• What to work on
Leave out every picture, and output exactly the lines from the line containing "(723, 1023) none" through the last line of the data.

• Given entries
* * * * * * * * *

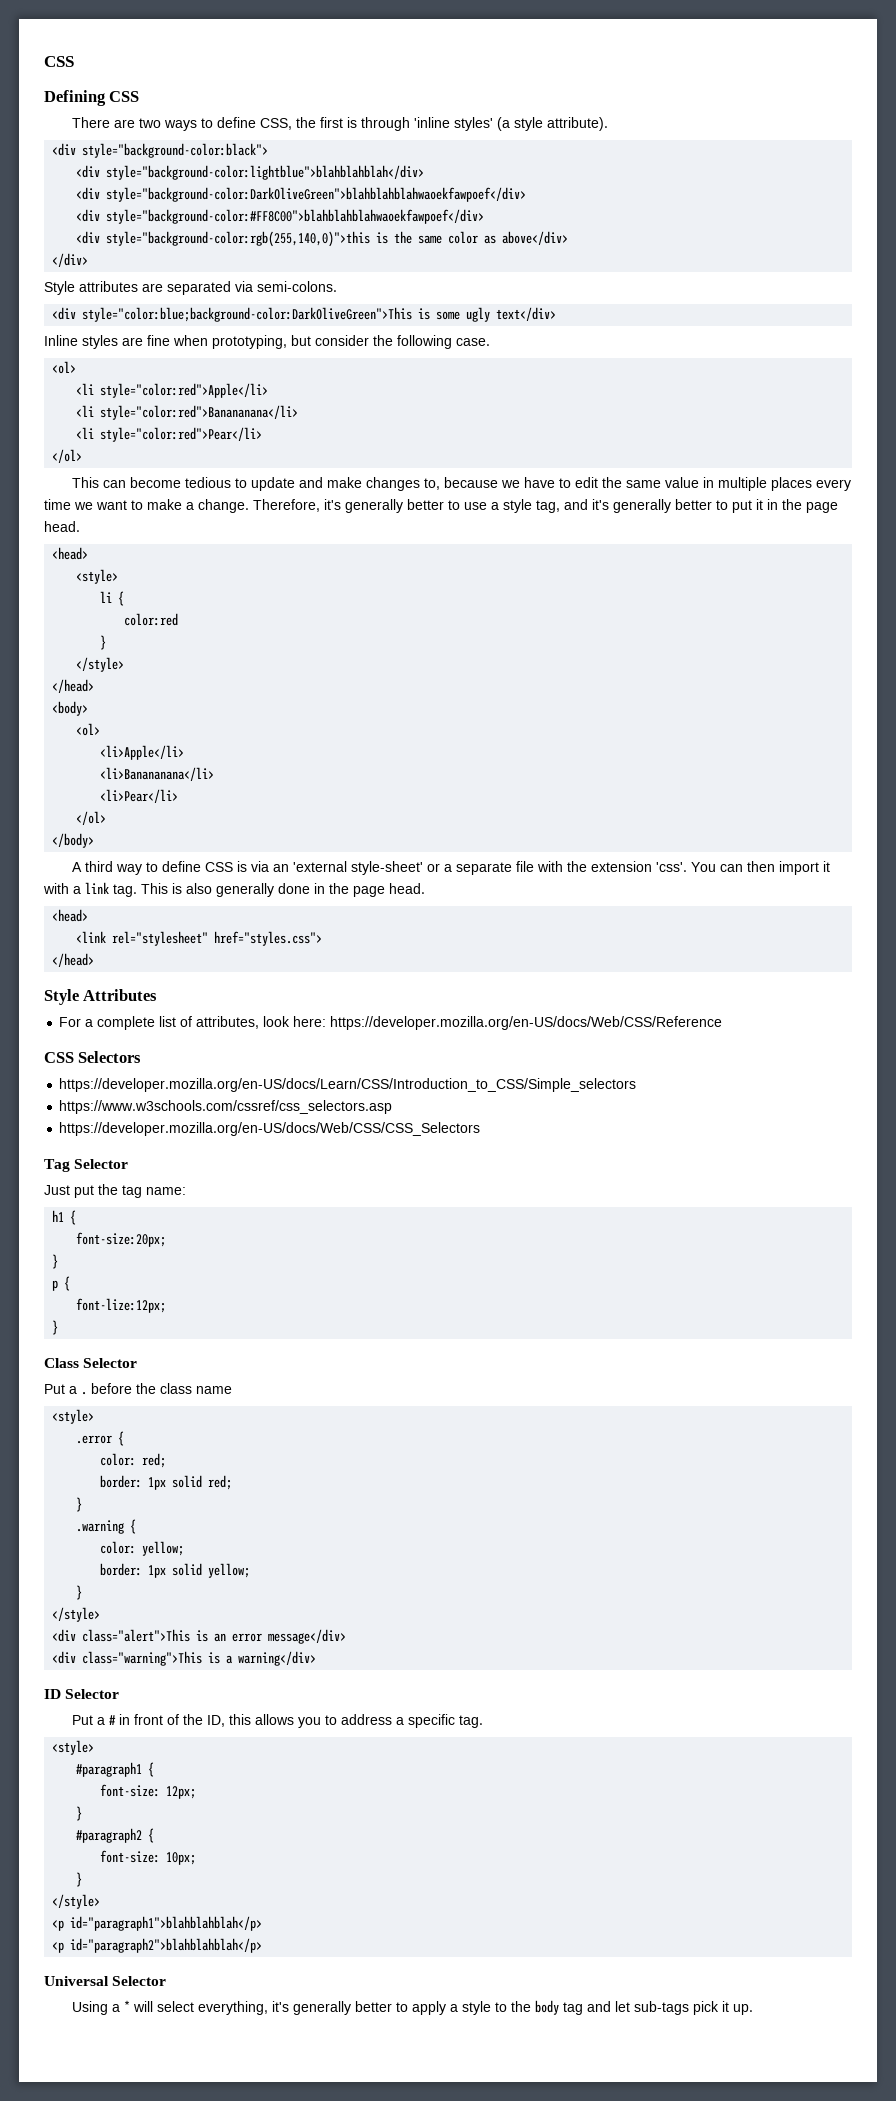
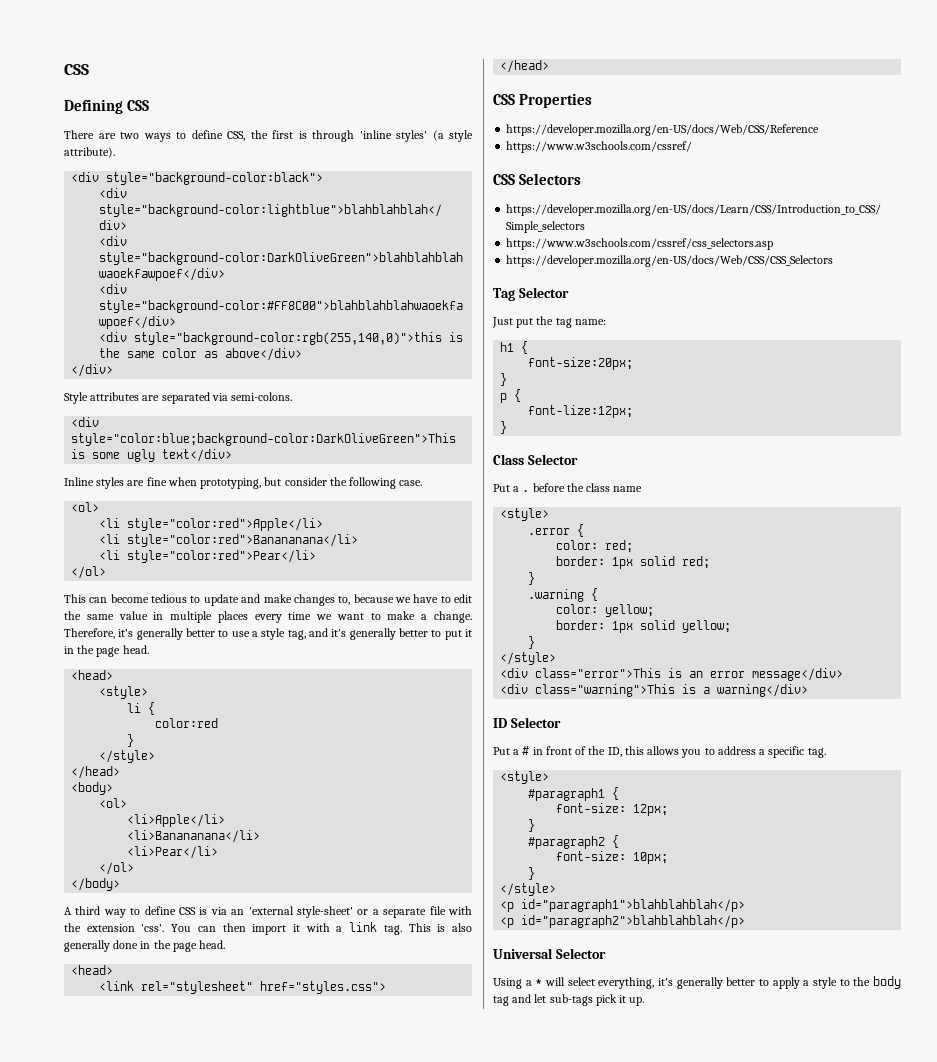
[44,989,158,1005] [59,1016,327,1030] Style Attributes // For a complete list of attributes, look here: -> [493,93,593,108] CSS Properties //
(723, 1023) none -> [506,141,693,153] // https://www.w3schools.com/cssref/
[82,1629,191,1642] class="alert">This -> [535,668,662,678] class="error">This

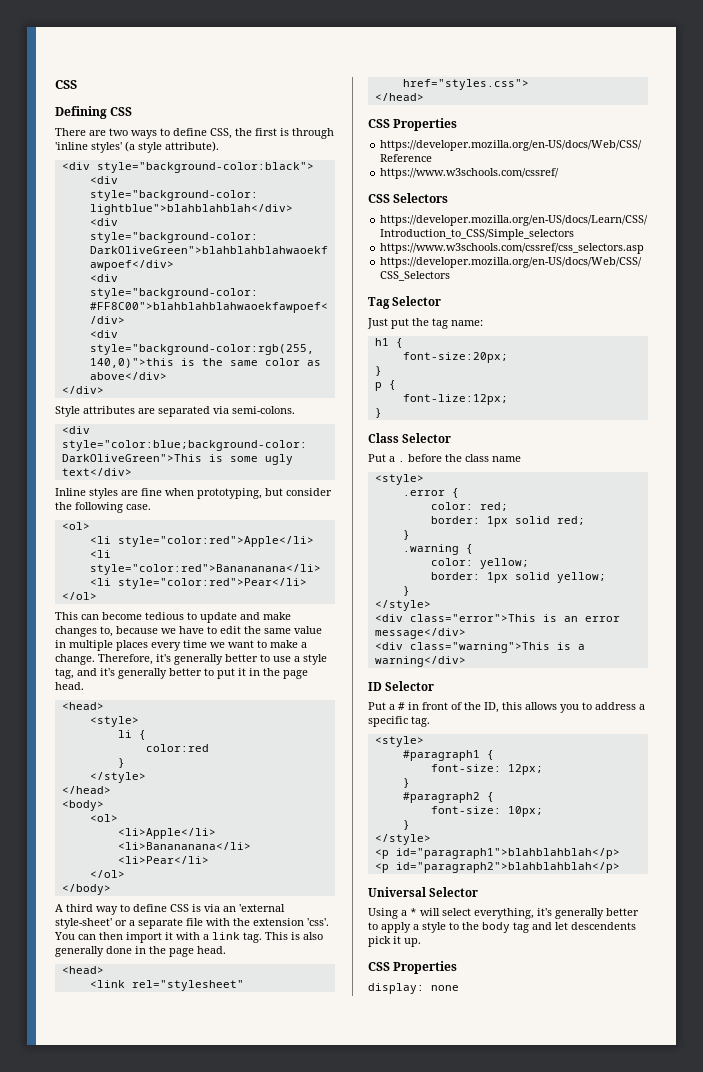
[549,994,593,1006] sub-tags -> [571,922,636,930] descendents
(645, 1001) none -> [368,961,458,974] [368,983,459,994] // CSS Properties // display: none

* * * * * * * * *

• Answer box
(723, 1023) none -> [506,141,693,153] // https://www.w3schools.com/cssref/
[82,1629,191,1642] class="alert">This -> [535,668,662,678] class="error">This

[549,994,593,1006] sub-tags -> [571,922,636,930] descendents
(645, 1001) none -> [368,961,458,974] [368,983,459,994] // CSS Properties // display: none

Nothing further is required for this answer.